» **Work order**: Retype each line below precisely and omit all images.

Screenshot and code edit data
━━━━
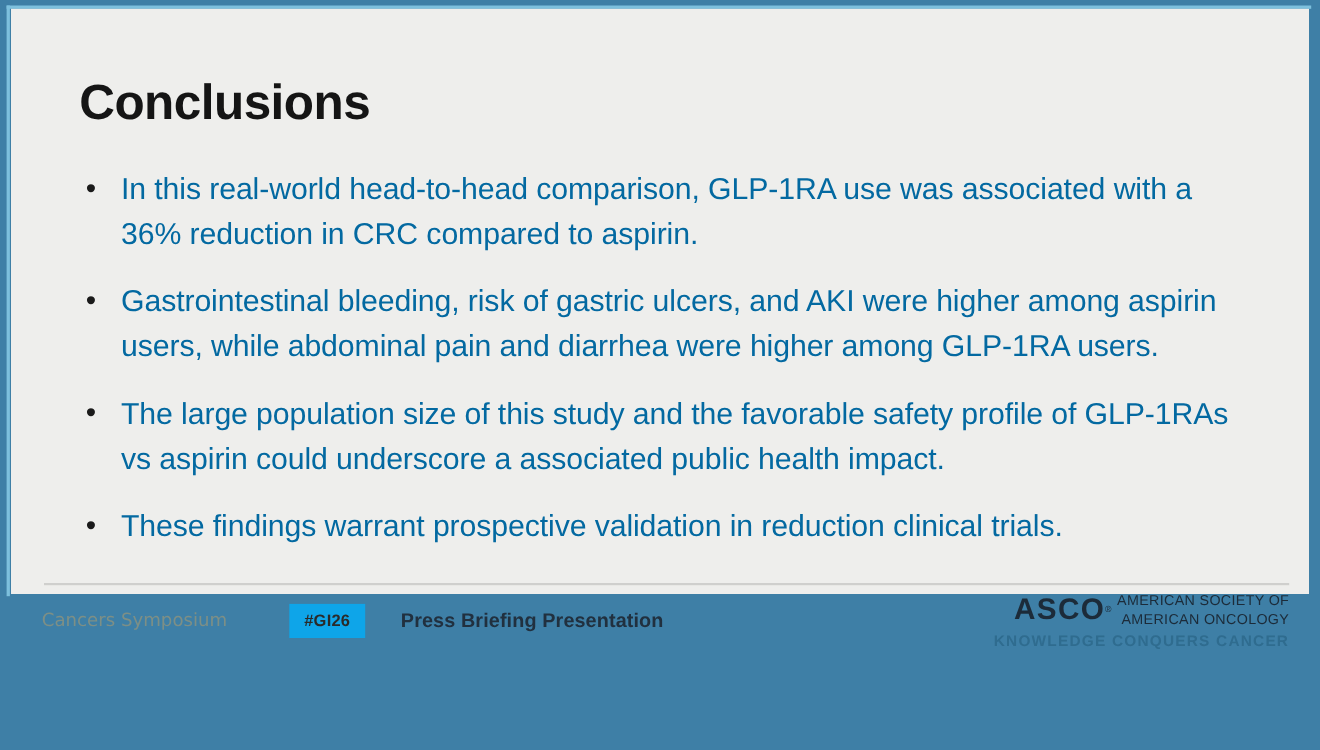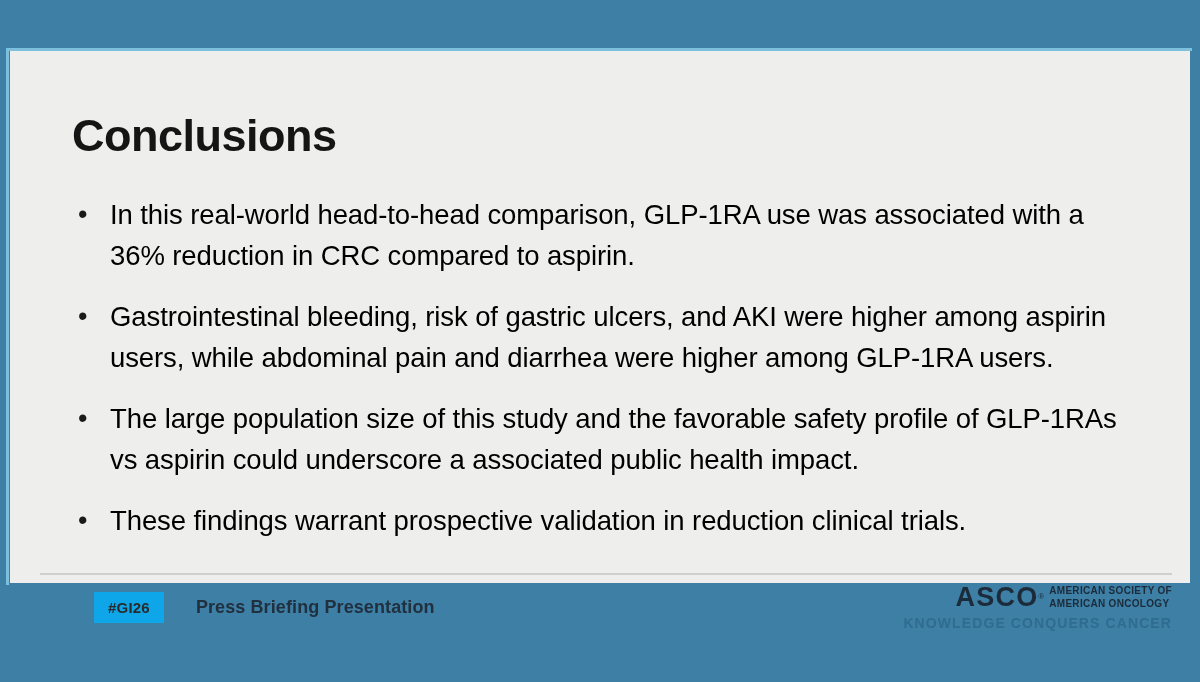--- a/index.html
+++ b/index.html
@@ -23,7 +23,6 @@
     height: 550px;
     background: #3e7fa6;
     padding: 8px 10px 10px 10px;
-    margin-top: 43px;
   }
   
   .slide-frame::before {

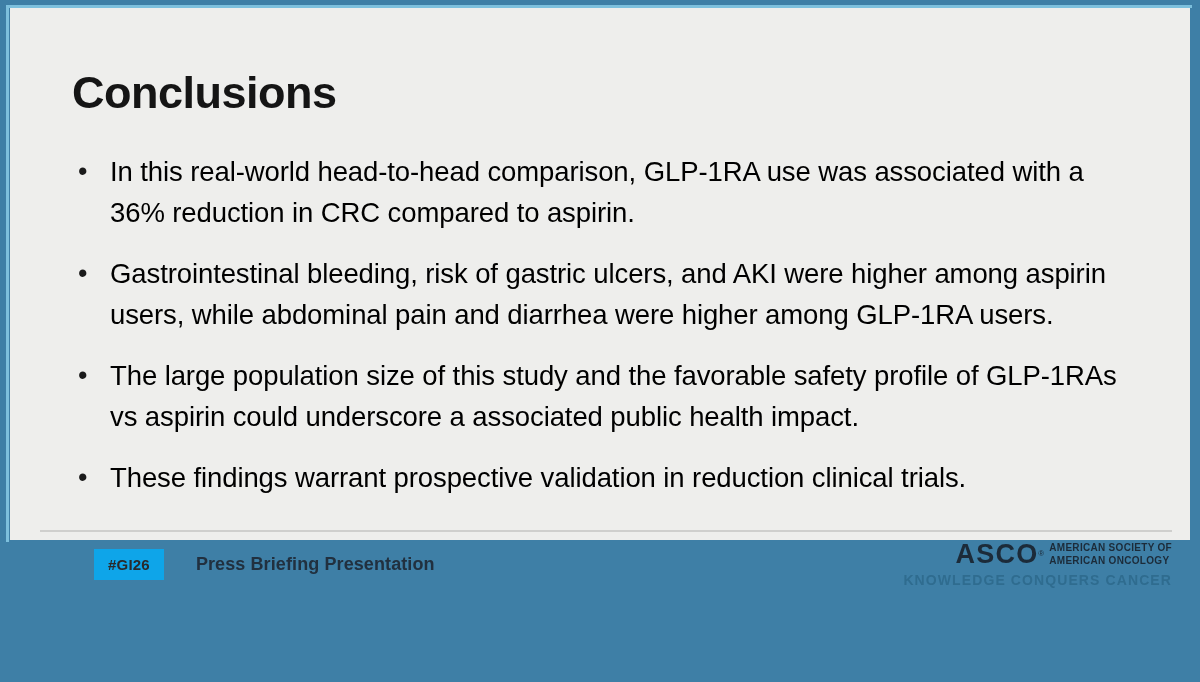--- a/index.html
+++ b/index.html
@@ -91,7 +91,7 @@
     flex: 1 1 auto;
     font-size: 27.5px;
     line-height: 41px;
-    color: #000000;
+    color: #0369a1;
     letter-spacing: -0.1px;
   }
 

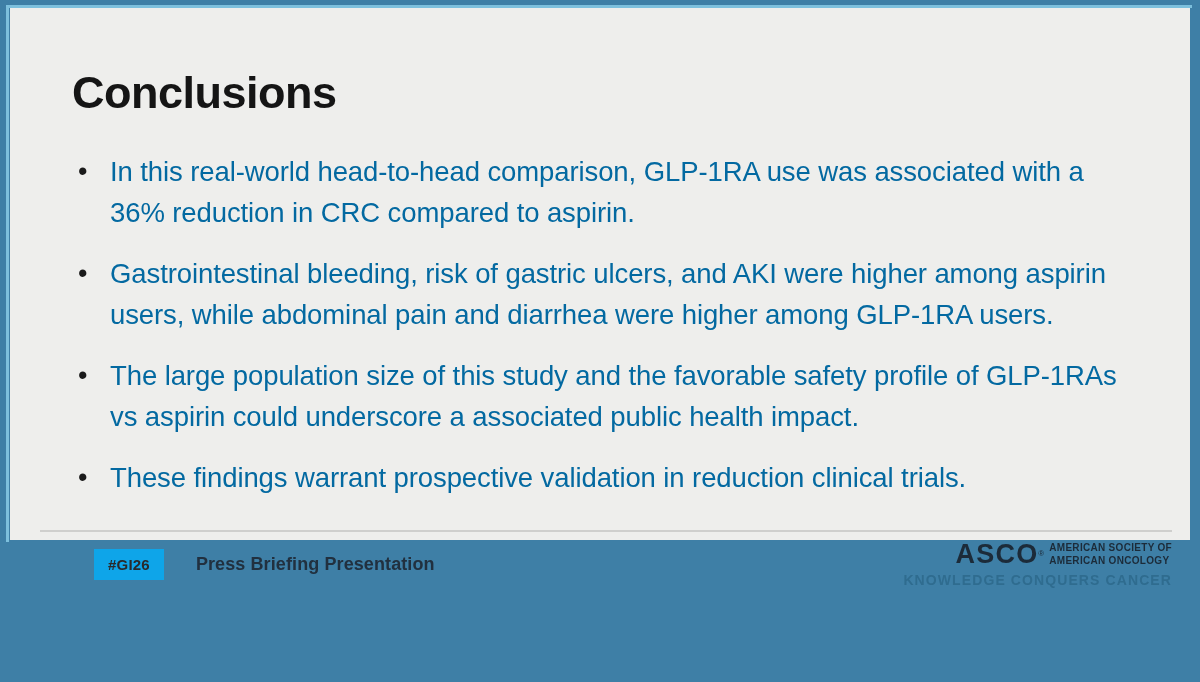--- a/index.html
+++ b/index.html
@@ -191,12 +191,12 @@
     margin-right: 5px;
   }
   .asco-society {
-    font-size: 10px;
-    color: #1c2b39;
-    text-align: left;
+    font-size: 13px;
+    color: #1c2b39;
+    text-align: right;
     line-height: 1.25;
     letter-spacing: 0.3px;
-    font-weight: bold;
+    font-weight: normal;
   }
   .asco-tagline {
     margin-top: 4px;

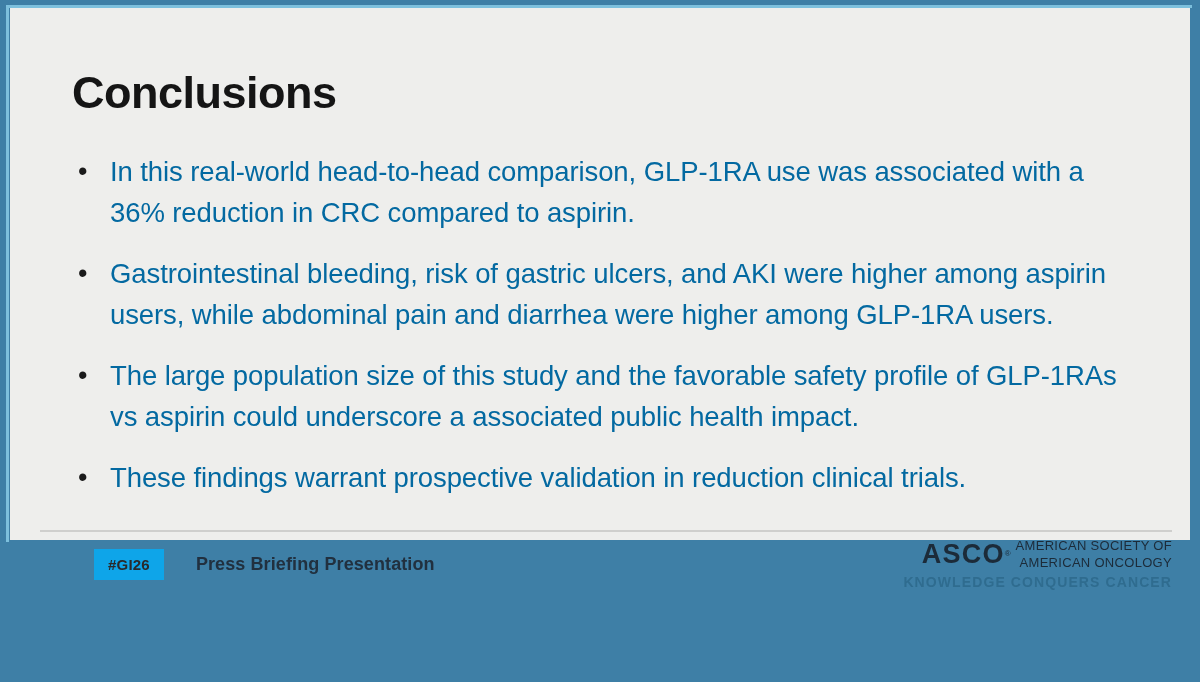--- a/index.html
+++ b/index.html
@@ -238,6 +238,7 @@
       <div class="footer-inner">
 
         <div class="symposium-logo">
+          <div class="symposium-line">Cancers Symposium</div>
         </div>
 
         <div class="hashtag-badge">#GI26</div>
━━━━
» **Result below**:
--- a/index.html
+++ b/index.html
@@ -23,7 +23,6 @@
     height: 550px;
     background: #3e7fa6;
     padding: 8px 10px 10px 10px;
-    margin-top: 43px;
   }
   
   .slide-frame::before {

--- a/index.html
+++ b/index.html
@@ -91,7 +91,7 @@
     flex: 1 1 auto;
     font-size: 27.5px;
     line-height: 41px;
-    color: #000000;
+    color: #0369a1;
     letter-spacing: -0.1px;
   }
 

--- a/index.html
+++ b/index.html
@@ -191,12 +191,12 @@
     margin-right: 5px;
   }
   .asco-society {
-    font-size: 10px;
-    color: #1c2b39;
-    text-align: left;
+    font-size: 13px;
+    color: #1c2b39;
+    text-align: right;
     line-height: 1.25;
     letter-spacing: 0.3px;
-    font-weight: bold;
+    font-weight: normal;
   }
   .asco-tagline {
     margin-top: 4px;

--- a/index.html
+++ b/index.html
@@ -238,6 +238,7 @@
       <div class="footer-inner">
 
         <div class="symposium-logo">
+          <div class="symposium-line">Cancers Symposium</div>
         </div>
 
         <div class="hashtag-badge">#GI26</div>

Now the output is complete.